Harbert Hills Academy is an independent, self-supporting, co-educational, private day and boarding school. It is owned and operated by Rural Life Foundation, chartered as a non-profit 501(c)(3) corporation in August 1951. The 500-acre (202 ha) campus is located Savannah, Tennessee. Harbert Hills Academy has connections to the Seventh-day Adventist Church, but is not part of the denominational Seventh-day Adventist education system.

==History==
A secondary educational institution, Harbert Hills Academy was founded by William E. Patterson, a retired FBI Agent who attended Fletcher Academy, then later decided he would start a similar school. Agent Patterson spoke with local Judge Harbert, who he had worked with while prosecuting moonshine cases. Judge Harbert donated over 500 acres to build the Harbert Hills Academy campus.
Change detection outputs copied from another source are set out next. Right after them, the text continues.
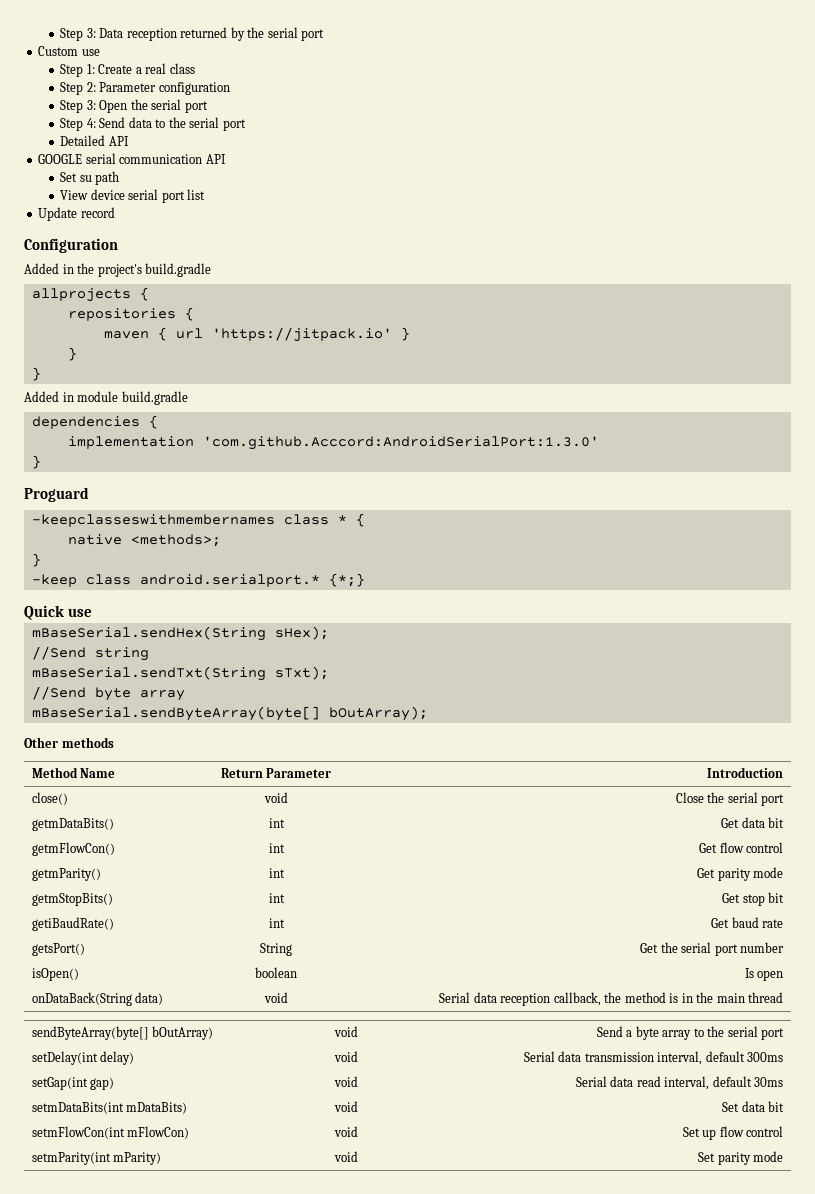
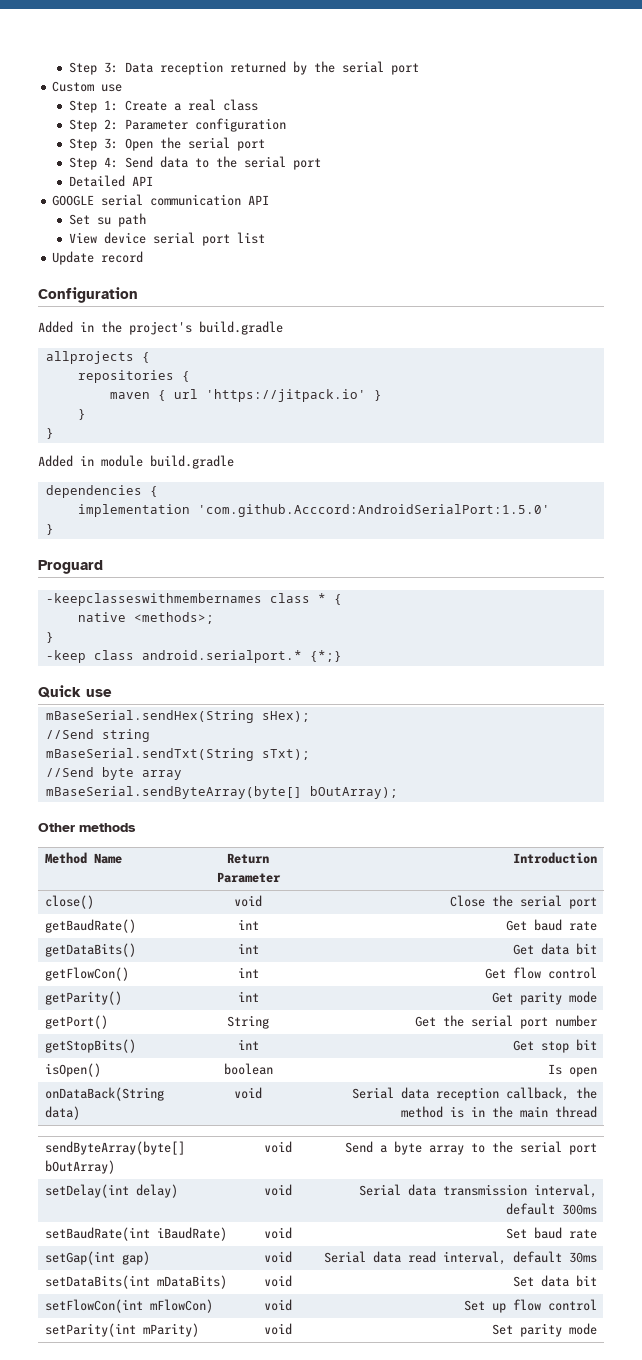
[202,436,599,450] 'com.github.Acccord:AndroidSerialPort:1.3.0' -> [197,504,550,517] 'com.github.Acccord:AndroidSerialPort:1.5.0'
[31,818,114,831] getmDataBits() -> [44,919,136,933] [237,919,259,930] [506,919,598,931] [44,943,136,957] getBaudRate() | int | Get baud rate // getDataBits()
[31,842,115,856] getmFlowCon() -> [44,967,129,981] getFlowCon()
[31,868,101,881] getmParity() -> [44,991,122,1005] getParity()
[31,893,113,906] [268,893,285,903] [722,892,785,906] [31,917,114,931] [268,918,285,928] [711,917,784,928] [31,943,85,956] getmStopBits() | int | Get stop bit // getiBaudRate() | int | Get baud rate // getsPort() -> [44,1015,108,1029] getPort()
(785, 947) none -> [44,1039,136,1053] [237,1039,259,1050] [513,1039,598,1053] // getStopBits() | int | Get stop bit
(784, 1057) none -> [44,1227,227,1241] [264,1227,292,1239] [506,1227,598,1239] // setBaudRate(int iBaudRate) | void | Set baud rate
[31,1102,124,1114] setmDataBits(int -> [44,1275,150,1289] setDataBits(int
[31,1126,125,1139] setmFlowCon(int -> [44,1299,143,1313] setFlowCon(int
[31,1152,111,1165] setmParity(int -> [44,1323,136,1337] setParity(int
The late President Emeritus L.L. Dickman and other Dickman family members have taken an enhanced interest in the Academy over the years and they have served in leadership capacities for decades.

==Curriculum==
Harbert Hills Academy’s curriculum consists primarily of the standard courses taught at college preparatory schools across the world. All students are required to take classes in the core areas of English, Basic Sciences, Mathematics, a Foreign Language, and Social Sciences. It is accredited by the E. A. Sutherland Education Association, which was developed by The Layman Foundation to assist independently operated and self-supporting schools that exist outside the Seventh-day Adventist denominational education system.